The problems that result from the Court's vague unitary status standards and the benefits the twelve-year plan would create become evident through a case study of the Charlotte-Mecklenburg School System (CMS). In 1971, CMS became the first school system to use busing to desegregate its schools when the Supreme Court approved the use of this desegregation method in Swann v. Charlotte-Mecklenburg Board of Education. The courts then failed to monitor CMS's desegregation progress any further until a group of parents asked a federal judge to end the court order in 1997. The school system waged an active defense against the plaintiffs' suit, claiming that it had failed to comply with the court order. After years of litigation, a federal court of appeals finally concluded that CMS had obtained unitary status.

An examination of the CMS litigation clearly illustrates the four problems that result when school systems remain under court supervision for too long. Furthermore, a hypothetical analysis of how circumstances would have been different for CMS if the court had facilitated the system's desegregation through the twelve-year plan illustrates the merits of this proposal. Finally, an assessment of the steps CMS has taken since the court removed it from supervision helps dispel some of the main concerns that might surround the use of the twelve-year plan.

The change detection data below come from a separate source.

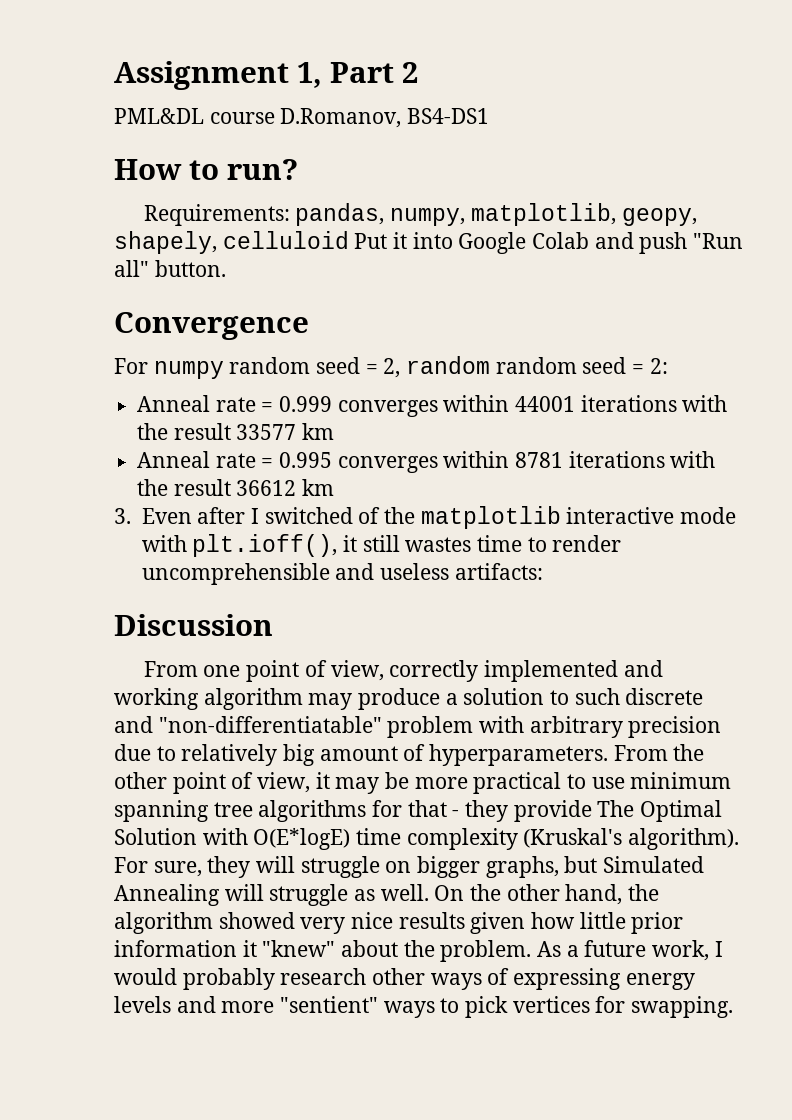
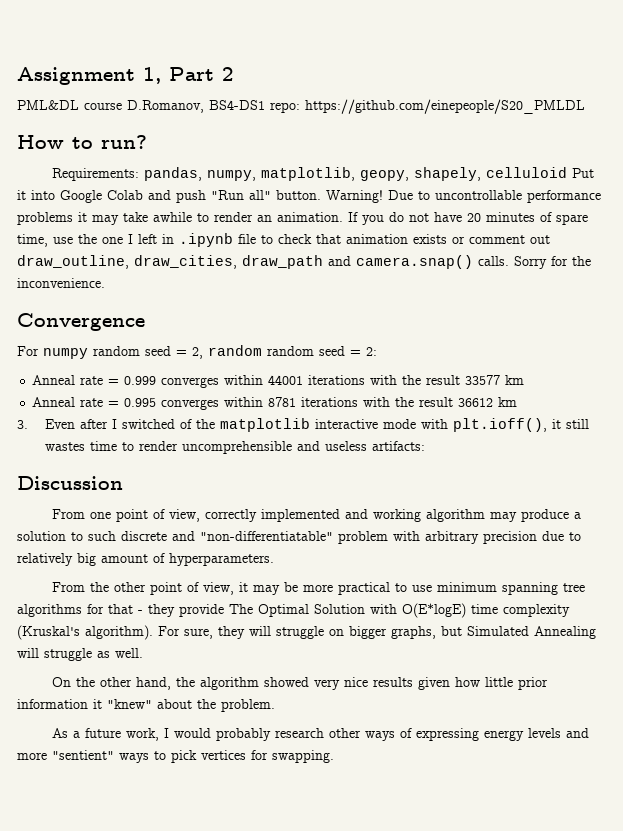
(490, 116) none -> [270,99,585,114] repo: https://github.com/einepeople/S20_PMLDL
(226, 268) none -> [326,190,601,203] [17,212,588,225] [17,233,550,247] [17,255,591,269] [17,278,105,288] Warning! Due to uncontrollable performance problems it may take awhile to render an animation. If you do not have 20 minutes of spare time, use the one I left in .ipynb file to check that animation exists or comment out draw_outline, draw_cities, draw_path and camera.snap() calls. Sorry for the inconvenience.
(609, 755) none -> (274, 559) //
(429, 892) none -> (143, 653) //
(532, 951) none -> (275, 705) //

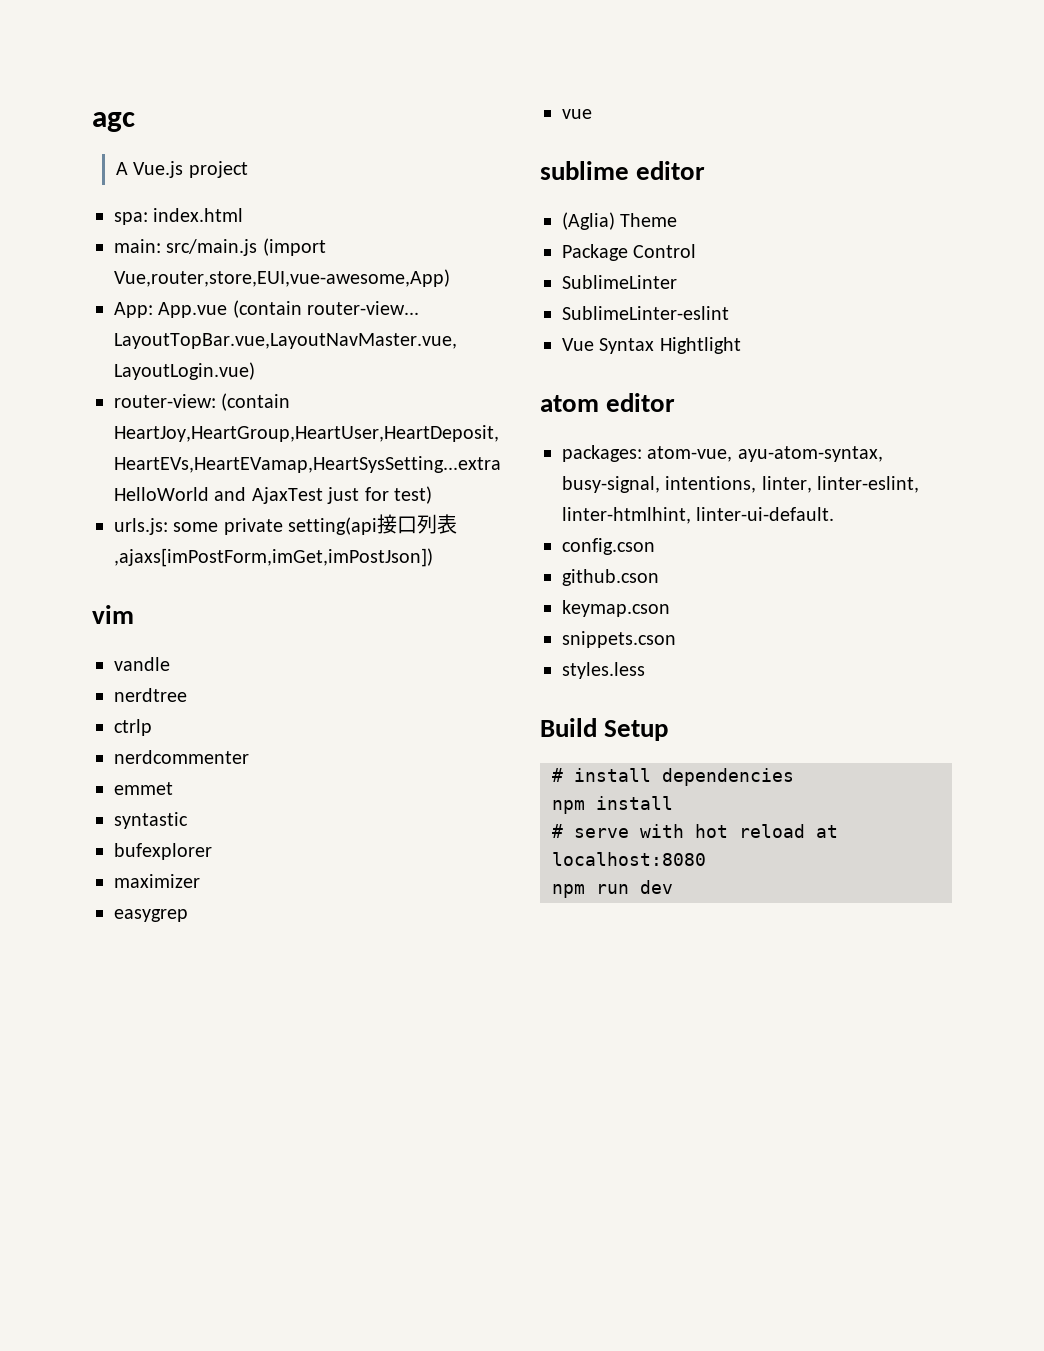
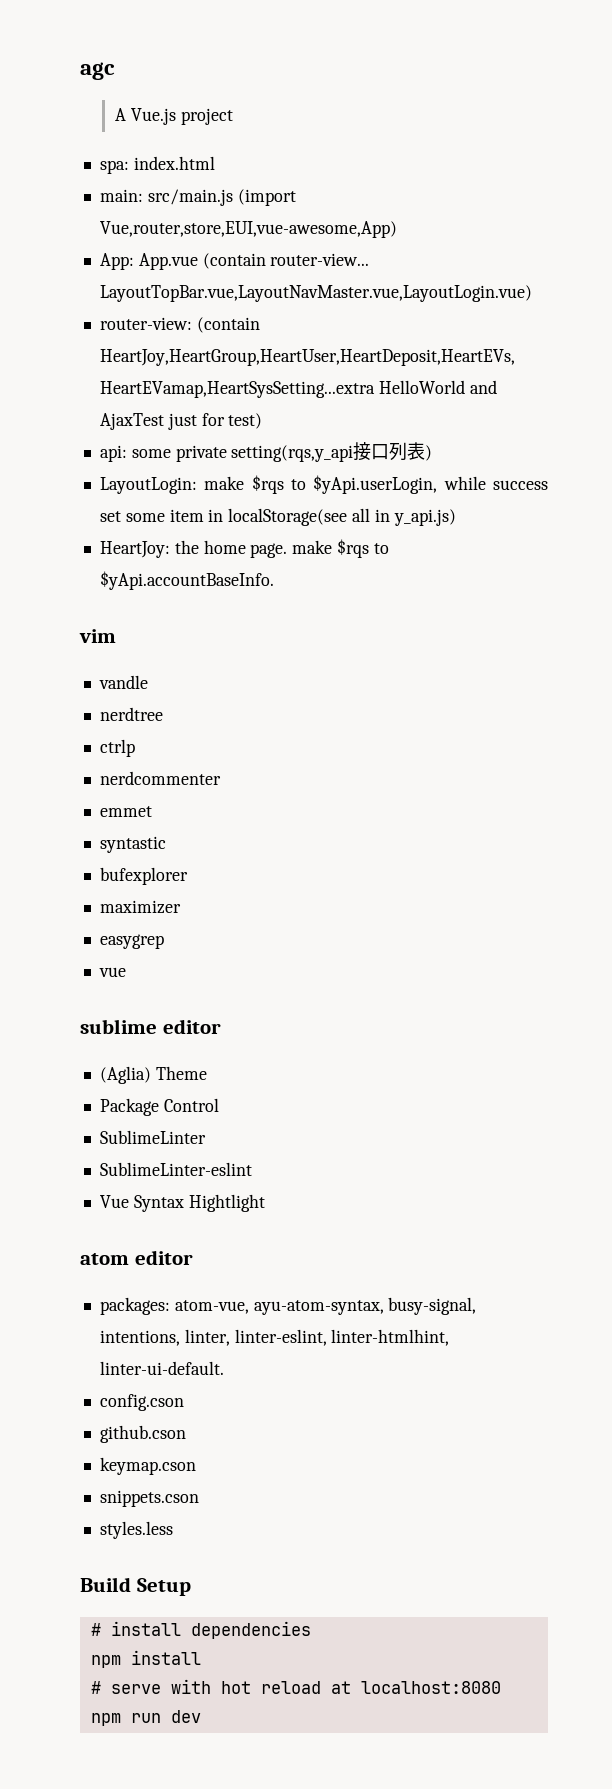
[114,518,168,535] urls.js: -> [99,445,127,462] api:
[288,517,378,535] setting(api -> [231,445,354,462] setting(rqs,y_api
[114,548,433,567] ,ajaxs[imPostForm,imGet,imPostJson]) -> [425,445,433,461] [99,475,548,494] [99,508,456,526] [99,539,389,558] [99,571,274,590] ) // LayoutLogin: make $rqs to $yApi.userLogin, while success set some item in localStorage(see all in y_api.js) // HeartJoy: the home page. make $rqs to $yApi.accountBaseInfo.

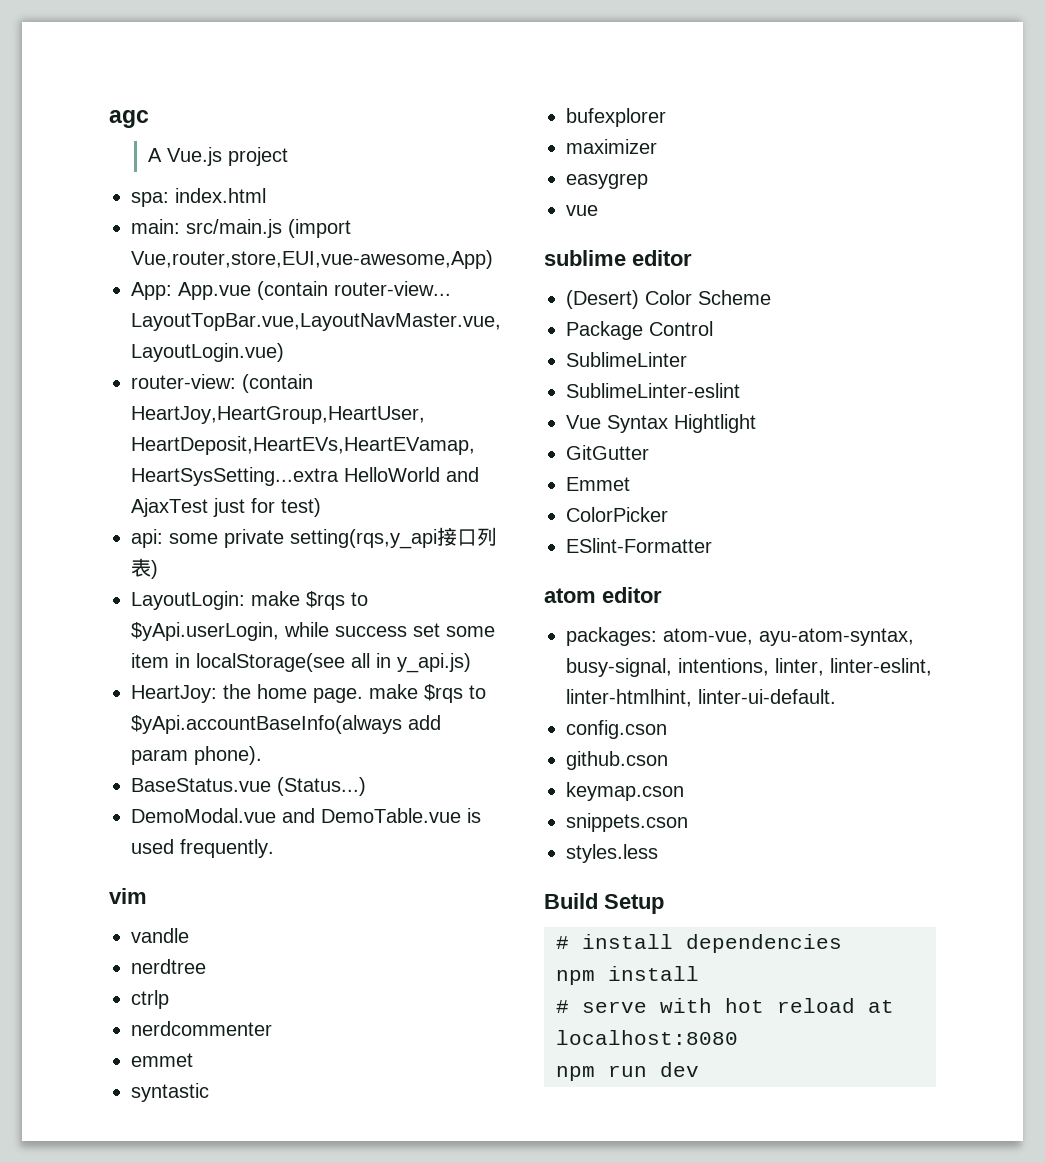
[99,571,274,590] $yApi.accountBaseInfo. -> [131,715,441,734] [131,746,262,765] [131,777,366,796] [131,808,481,823] [131,839,274,858] $yApi.accountBaseInfo(always add param phone). // BaseStatus.vue (Status...) // DemoModal.vue and DemoTable.vue is used frequently.
[99,1066,207,1084] (Aglia) Theme -> [566,290,771,309] (Desert) Color Scheme
(265, 1203) none -> [566,445,649,460] [566,477,630,491] [566,507,668,522] [566,538,712,553] // GitGutter // Emmet // ColorPicker // ESlint-Formatter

Part II of this Note begins by providing a synopsis of the limited guidance that the Supreme Court has given to lower courts concerning how to determine whether a school has achieved unitary status. It then addresses various measures lower courts have developed in light of this ambiguous guidance. Part III analyzes the few suggestions that scholars have offered to quantify the concept of unitary status and articulates the flaws in these proposals. It also introduces the twelve-year plan, this author's suggestion for how unitary status could have been more clearly defined. This Part identifies the plan's strengths and addresses potential criticisms that might arise concerning the feasibility of the proposal. Part IV explains why a clearer definition of unitary status is necessary by detailing the history of CMS's actions to comply with its desegregation order. It applies the twelve-year plan to the facts of the CMS litigation, and it demonstrates how this plan could have prevented the problems that the school system's parents and students faced as a result of the courts having allowed CMS to remain under the court order for too long. Part V uses the CMS desegregation experience both to identify other concerns the twelve-year plan may generate and to demonstrate why these concerns are unfounded. Part VI concludes.